• _WORK INSTRUCTION_: Once you reach the line that holds "(260, 599) none" in the listing below, output it and every line after it through the line that holds "[352,173,376,185] (44,) ->", word for word.

• _RECORDS PROVIDED_:

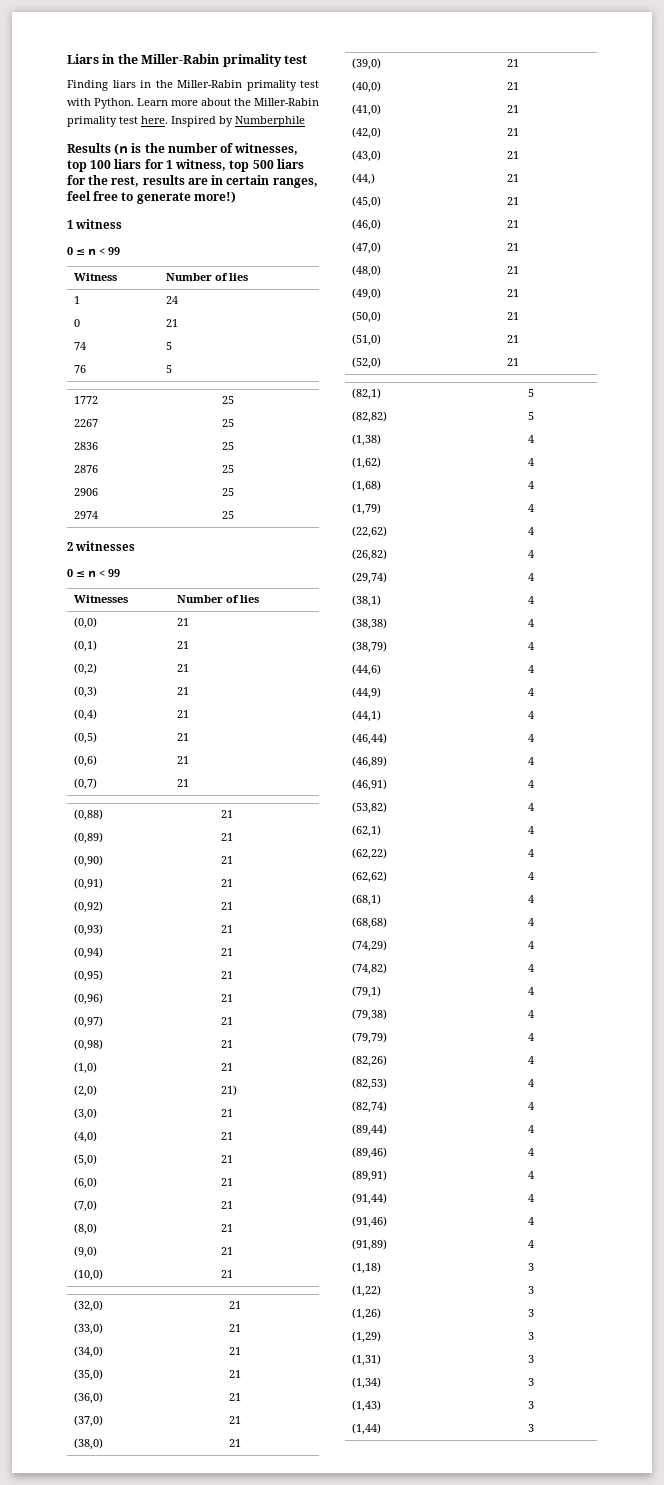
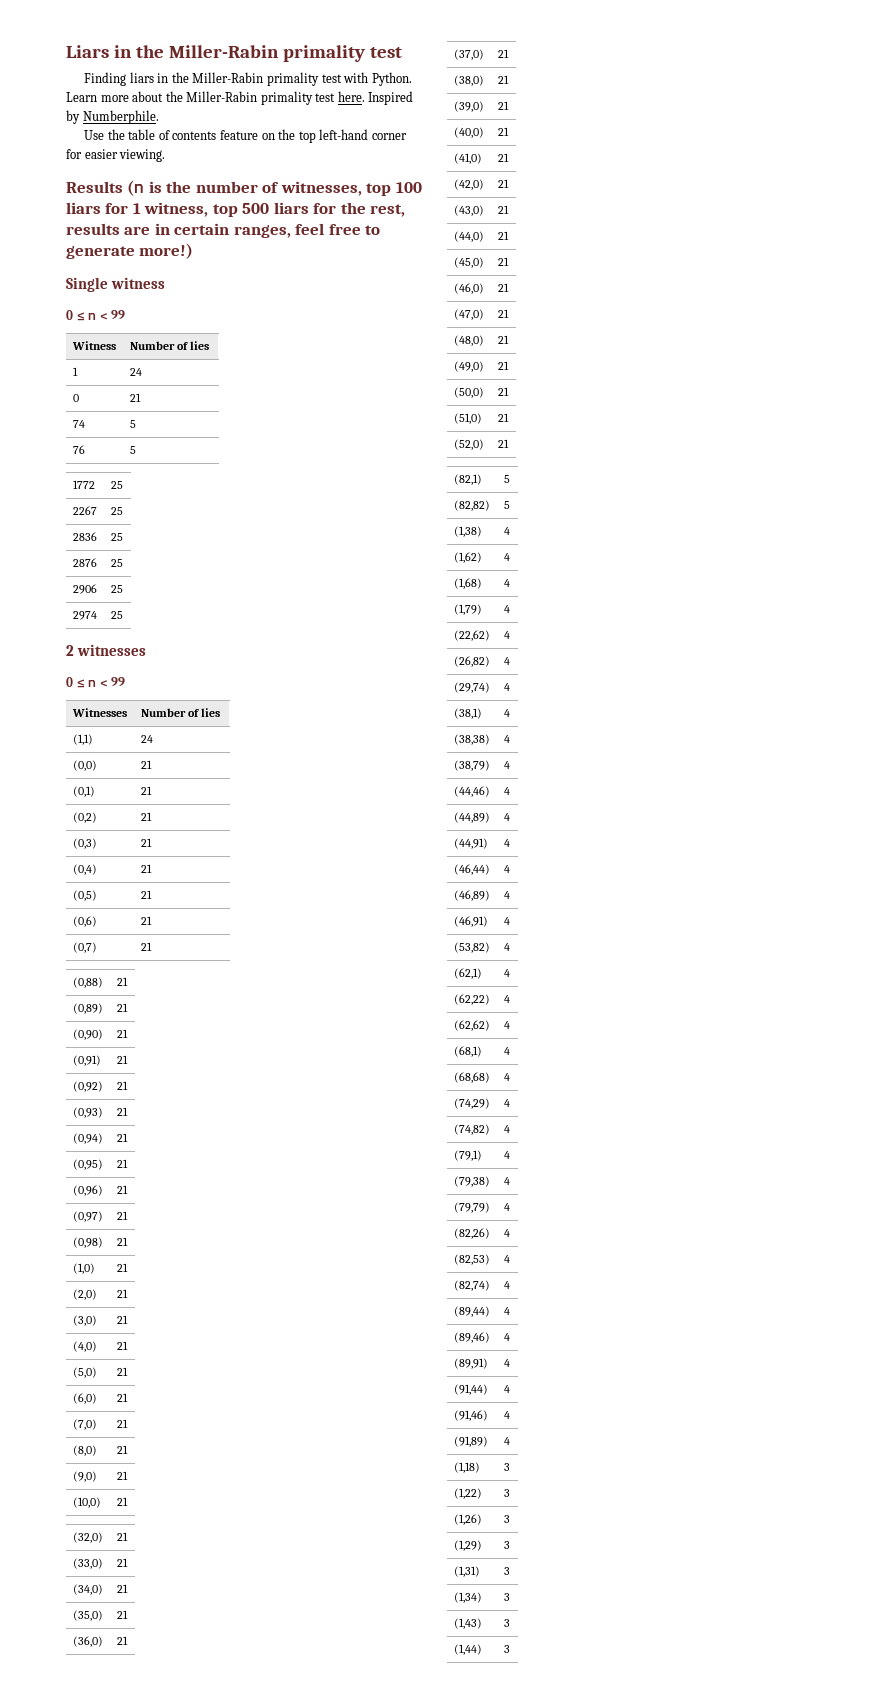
[235,116,305,127] Numberphile -> [82,110,159,124] [84,129,407,143] [66,149,166,162] Numberphile. // Use the table of contents feature on the top left-hand corner for easier viewing.
[67,220,73,229] 1 -> [66,277,108,292] Single
(260, 599) none -> [72,734,93,745] [140,735,153,743] // (1,1) | 24
[221,1085,238,1096] 21) -> [116,1289,128,1298] 21
[352,173,376,185] (44,) -> [453,231,484,242] (44,0)
[352,664,382,676] [528,665,535,673] [352,687,382,699] [528,688,535,696] [352,710,382,722] (44,6) | 4 // (44,9) | 4 // (44,1) -> [453,786,490,797] [503,787,510,795] [453,812,490,823] [503,813,510,821] [453,838,488,849] (44,46) | 4 // (44,89) | 4 // (44,91)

• _RESULT BELOW_:
(260, 599) none -> [72,734,93,745] [140,735,153,743] // (1,1) | 24
[221,1085,238,1096] 21) -> [116,1289,128,1298] 21
[352,173,376,185] (44,) -> [453,231,484,242] (44,0)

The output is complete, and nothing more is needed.